(Records excerpted from a collection)
▬▬▬▬▬▬▬▬▬▬

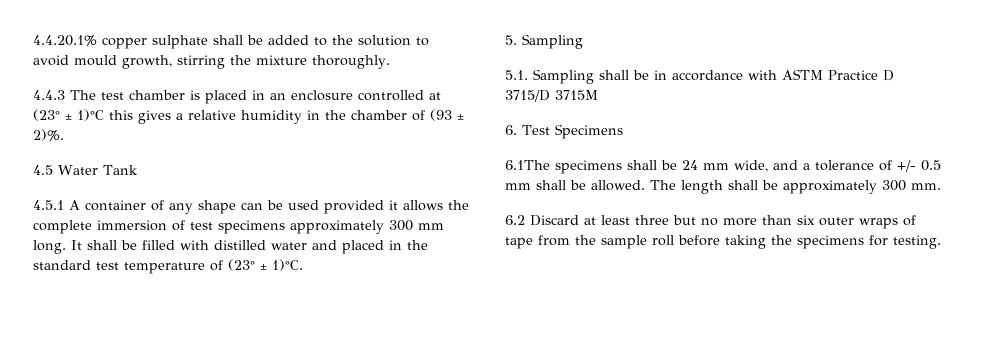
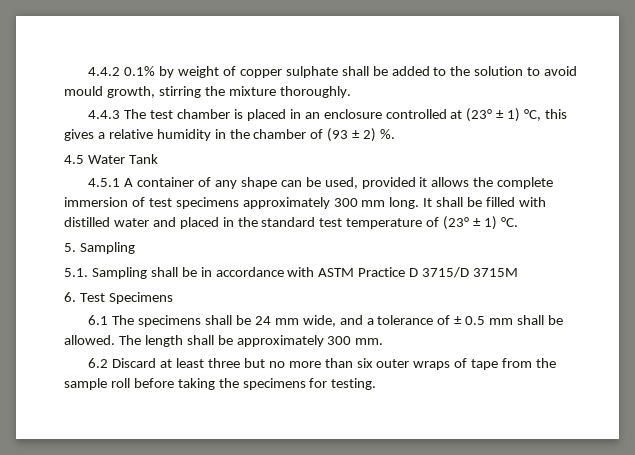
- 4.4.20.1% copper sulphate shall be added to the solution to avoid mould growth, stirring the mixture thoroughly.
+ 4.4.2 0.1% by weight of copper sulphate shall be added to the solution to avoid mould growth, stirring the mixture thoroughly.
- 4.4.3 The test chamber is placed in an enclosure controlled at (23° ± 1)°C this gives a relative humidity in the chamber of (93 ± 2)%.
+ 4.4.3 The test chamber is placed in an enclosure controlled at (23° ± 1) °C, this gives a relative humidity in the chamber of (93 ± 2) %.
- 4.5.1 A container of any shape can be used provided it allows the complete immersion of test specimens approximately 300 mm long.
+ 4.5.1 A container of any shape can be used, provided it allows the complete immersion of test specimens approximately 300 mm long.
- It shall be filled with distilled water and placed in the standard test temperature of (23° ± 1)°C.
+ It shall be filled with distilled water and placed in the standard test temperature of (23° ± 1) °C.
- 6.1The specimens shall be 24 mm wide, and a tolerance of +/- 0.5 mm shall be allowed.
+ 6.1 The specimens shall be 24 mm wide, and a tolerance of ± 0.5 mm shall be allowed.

▬▬▬▬▬▬▬▬▬▬

#### [Brief]
Where does the string "humidity" appear in the records above? Return every line that holds it.

#### [Your response]
- 4.4.3 The test chamber is placed in an enclosure controlled at (23° ± 1)°C this gives a relative humidity in the chamber of (93 ± 2)%.
+ 4.4.3 The test chamber is placed in an enclosure controlled at (23° ± 1) °C, this gives a relative humidity in the chamber of (93 ± 2) %.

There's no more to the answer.